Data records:
┄┄┄┄┄┄

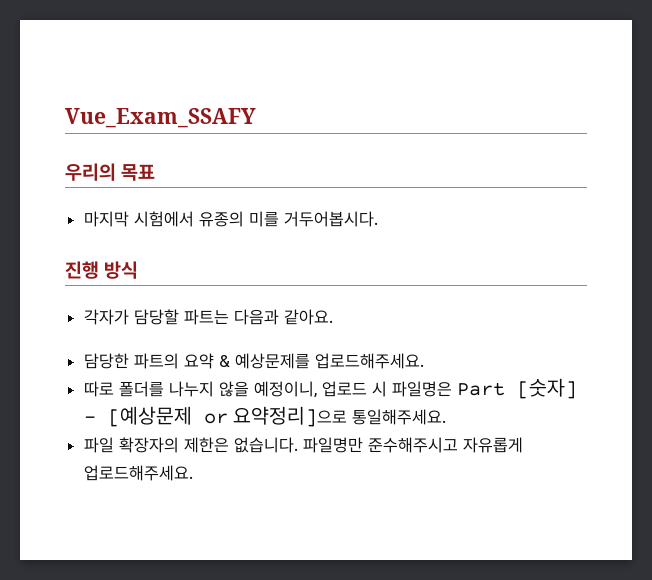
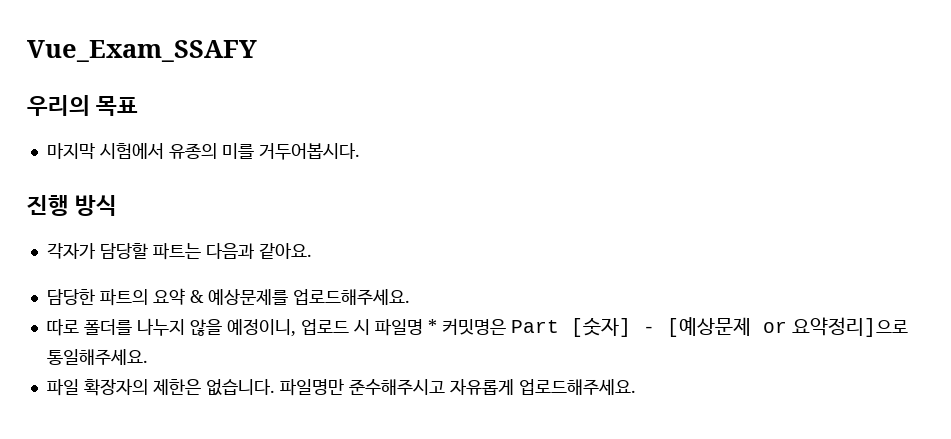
- 따로 폴더를 나누지 않을 예정이니, 업로드 시 파일명은 Part [숫자] - [예상문제 or 요약정리]으로 통일해주세요.
+ 따로 폴더를 나누지 않을 예정이니, 업로드 시 파일명 * 커밋명은 Part [숫자] - [예상문제 or 요약정리]으로 통일해주세요.

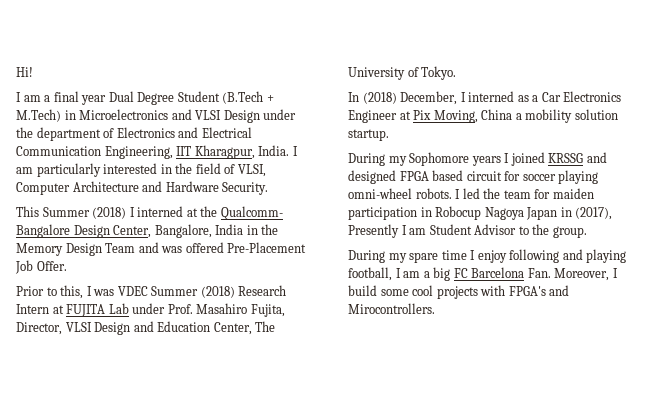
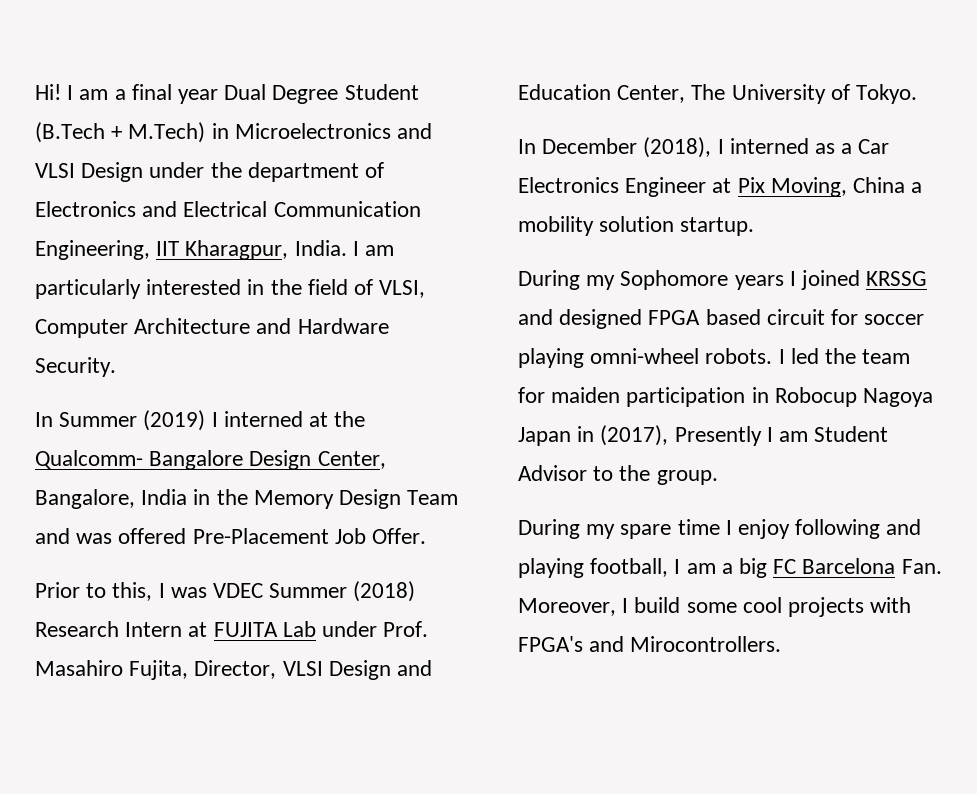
- Hi!
- I am a final year Dual Degree Student (B.Tech + M.Tech) in Microelectronics and VLSI Design under the department of Electronics and Electrical Communication Engineering, IIT Kharagpur, India.
+ Hi! I am a final year Dual Degree Student (B.Tech + M.Tech) in Microelectronics and VLSI Design under the department of Electronics and Electrical Communication Engineering, IIT Kharagpur, India.
- This Summer (2018) I interned at the Qualcomm- Bangalore Design Center, Bangalore, India in the Memory Design Team and was offered Pre-Placement Job Offer.
+ In Summer (2019) I interned at the Qualcomm- Bangalore Design Center, Bangalore, India in the Memory Design Team and was offered Pre-Placement Job Offer.
- In (2018) December, I interned as a Car Electronics Engineer at Pix Moving, China a mobility solution startup.
+ In December (2018), I interned as a Car Electronics Engineer at Pix Moving, China a mobility solution startup.

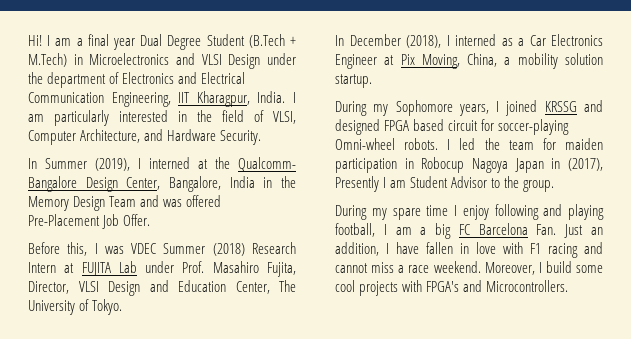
- I am particularly interested in the field of VLSI, Computer Architecture and Hardware Security.
+ I am particularly interested in the field of VLSI, Computer Architecture, and Hardware Security.
- In Summer (2019) I interned at the Qualcomm- Bangalore Design Center, Bangalore, India in the Memory Design Team and was offered Pre-Placement Job Offer.
+ In Summer (2019), I interned at the Qualcomm- Bangalore Design Center, Bangalore, India in the Memory Design Team and was offered Pre-Placement Job Offer.
- Prior to this, I was VDEC Summer (2018) Research Intern at FUJITA Lab under Prof. Masahiro Fujita, Director, VLSI Design and Education Center, The University of Tokyo.
+ Before this, I was VDEC Summer (2018) Research Intern at FUJITA Lab under Prof. Masahiro Fujita, Director, VLSI Design and Education Center, The University of Tokyo.
- In December (2018), I interned as a Car Electronics Engineer at Pix Moving, China a mobility solution startup.
+ In December (2018), I interned as a Car Electronics Engineer at Pix Moving, China, a mobility solution startup.
- During my Sophomore years I joined KRSSG and designed FPGA based circuit for soccer playing omni-wheel robots.
+ During my Sophomore years, I joined KRSSG and designed FPGA based circuit for soccer-playing Omni-wheel robots.
- During my spare time I enjoy following and playing football, I am a big FC Barcelona Fan. Moreover, I build some cool projects with FPGA's and Mirocontrollers.
+ During my spare time I enjoy following and playing football, I am a big FC Barcelona Fan. Just an addition, I have fallen in love with F1 racing and cannot miss a race weekend. Moreover, I build some cool projects with FPGA's and Microcontrollers.

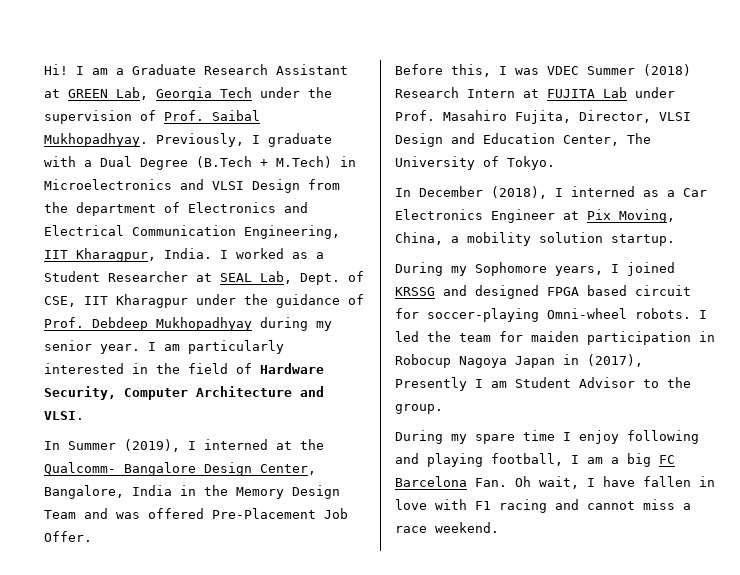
- I am a final year Dual Degree Student (B.Tech + M.Tech) in Microelectronics and VLSI Design under the department of Electronics and Electrical Communication Engineering, IIT Kharagpur, India.
+ I am a Graduate Research Assistant at GREEN Lab, Georgia Tech under the supervision of Prof. Saibal Mukhopadhyay. Previously, I graduate with a Dual Degree (B.Tech + M.Tech) in Microelectronics and VLSI Design from the department of Electronics and Electrical Communication Engineering, IIT Kharagpur, India.
- I am particularly interested in the field of VLSI, Computer Architecture, and Hardware Security.
+ I worked as a Student Researcher at SEAL Lab, Dept. of CSE, IIT Kharagpur under the guidance of Prof. Debdeep Mukhopadhyay during my senior year. I am particularly interested in the field of Hardware Security, Computer Architecture and VLSI.
- During my spare time I enjoy following and playing football, I am a big FC Barcelona Fan. Just an addition, I have fallen in love with F1 racing and cannot miss a race weekend. Moreover, I build some cool projects with FPGA's and Microcontrollers.
+ During my spare time I enjoy following and playing football, I am a big FC Barcelona Fan. Oh wait, I have fallen in love with F1 racing and cannot miss a race weekend.

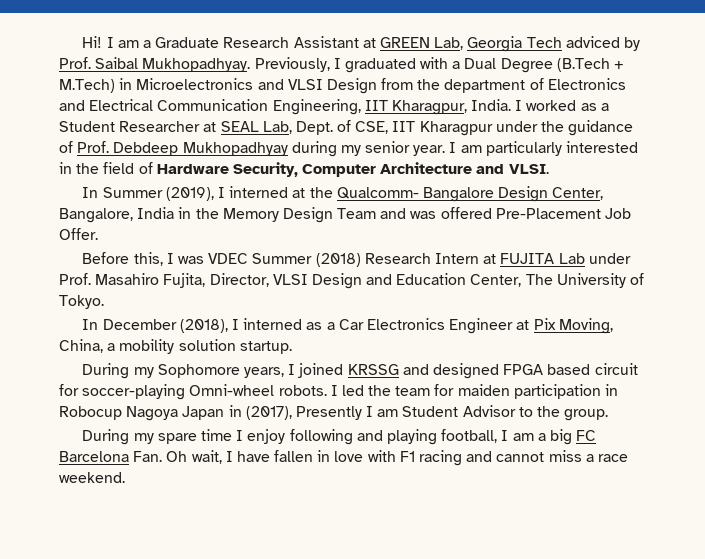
- I am a Graduate Research Assistant at GREEN Lab, Georgia Tech under the supervision of Prof. Saibal Mukhopadhyay.
+ I am a Graduate Research Assistant at GREEN Lab, Georgia Tech adviced by Prof. Saibal Mukhopadhyay.
- Previously, I graduate with a Dual Degree (B.Tech + M.Tech) in Microelectronics and VLSI Design from the department of Electronics and Electrical Communication Engineering, IIT Kharagpur, India.
+ Previously, I graduated with a Dual Degree (B.Tech + M.Tech) in Microelectronics and VLSI Design from the department of Electronics and Electrical Communication Engineering, IIT Kharagpur, India.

┄┄┄┄┄┄

* WORK TASK *
Except for the pictures, set down all of the records exactly as they are.

* ANSWER BELOW *
- 따로 폴더를 나누지 않을 예정이니, 업로드 시 파일명은 Part [숫자] - [예상문제 or 요약정리]으로 통일해주세요.
+ 따로 폴더를 나누지 않을 예정이니, 업로드 시 파일명 * 커밋명은 Part [숫자] - [예상문제 or 요약정리]으로 통일해주세요.

- Hi!
- I am a final year Dual Degree Student (B.Tech + M.Tech) in Microelectronics and VLSI Design under the department of Electronics and Electrical Communication Engineering, IIT Kharagpur, India.
+ Hi! I am a final year Dual Degree Student (B.Tech + M.Tech) in Microelectronics and VLSI Design under the department of Electronics and Electrical Communication Engineering, IIT Kharagpur, India.
- This Summer (2018) I interned at the Qualcomm- Bangalore Design Center, Bangalore, India in the Memory Design Team and was offered Pre-Placement Job Offer.
+ In Summer (2019) I interned at the Qualcomm- Bangalore Design Center, Bangalore, India in the Memory Design Team and was offered Pre-Placement Job Offer.
- In (2018) December, I interned as a Car Electronics Engineer at Pix Moving, China a mobility solution startup.
+ In December (2018), I interned as a Car Electronics Engineer at Pix Moving, China a mobility solution startup.

- I am particularly interested in the field of VLSI, Computer Architecture and Hardware Security.
+ I am particularly interested in the field of VLSI, Computer Architecture, and Hardware Security.
- In Summer (2019) I interned at the Qualcomm- Bangalore Design Center, Bangalore, India in the Memory Design Team and was offered Pre-Placement Job Offer.
+ In Summer (2019), I interned at the Qualcomm- Bangalore Design Center, Bangalore, India in the Memory Design Team and was offered Pre-Placement Job Offer.
- Prior to this, I was VDEC Summer (2018) Research Intern at FUJITA Lab under Prof. Masahiro Fujita, Director, VLSI Design and Education Center, The University of Tokyo.
+ Before this, I was VDEC Summer (2018) Research Intern at FUJITA Lab under Prof. Masahiro Fujita, Director, VLSI Design and Education Center, The University of Tokyo.
- In December (2018), I interned as a Car Electronics Engineer at Pix Moving, China a mobility solution startup.
+ In December (2018), I interned as a Car Electronics Engineer at Pix Moving, China, a mobility solution startup.
- During my Sophomore years I joined KRSSG and designed FPGA based circuit for soccer playing omni-wheel robots.
+ During my Sophomore years, I joined KRSSG and designed FPGA based circuit for soccer-playing Omni-wheel robots.
- During my spare time I enjoy following and playing football, I am a big FC Barcelona Fan. Moreover, I build some cool projects with FPGA's and Mirocontrollers.
+ During my spare time I enjoy following and playing football, I am a big FC Barcelona Fan. Just an addition, I have fallen in love with F1 racing and cannot miss a race weekend. Moreover, I build some cool projects with FPGA's and Microcontrollers.

- I am a final year Dual Degree Student (B.Tech + M.Tech) in Microelectronics and VLSI Design under the department of Electronics and Electrical Communication Engineering, IIT Kharagpur, India.
+ I am a Graduate Research Assistant at GREEN Lab, Georgia Tech under the supervision of Prof. Saibal Mukhopadhyay. Previously, I graduate with a Dual Degree (B.Tech + M.Tech) in Microelectronics and VLSI Design from the department of Electronics and Electrical Communication Engineering, IIT Kharagpur, India.
- I am particularly interested in the field of VLSI, Computer Architecture, and Hardware Security.
+ I worked as a Student Researcher at SEAL Lab, Dept. of CSE, IIT Kharagpur under the guidance of Prof. Debdeep Mukhopadhyay during my senior year. I am particularly interested in the field of Hardware Security, Computer Architecture and VLSI.
- During my spare time I enjoy following and playing football, I am a big FC Barcelona Fan. Just an addition, I have fallen in love with F1 racing and cannot miss a race weekend. Moreover, I build some cool projects with FPGA's and Microcontrollers.
+ During my spare time I enjoy following and playing football, I am a big FC Barcelona Fan. Oh wait, I have fallen in love with F1 racing and cannot miss a race weekend.

- I am a Graduate Research Assistant at GREEN Lab, Georgia Tech under the supervision of Prof. Saibal Mukhopadhyay.
+ I am a Graduate Research Assistant at GREEN Lab, Georgia Tech adviced by Prof. Saibal Mukhopadhyay.
- Previously, I graduate with a Dual Degree (B.Tech + M.Tech) in Microelectronics and VLSI Design from the department of Electronics and Electrical Communication Engineering, IIT Kharagpur, India.
+ Previously, I graduated with a Dual Degree (B.Tech + M.Tech) in Microelectronics and VLSI Design from the department of Electronics and Electrical Communication Engineering, IIT Kharagpur, India.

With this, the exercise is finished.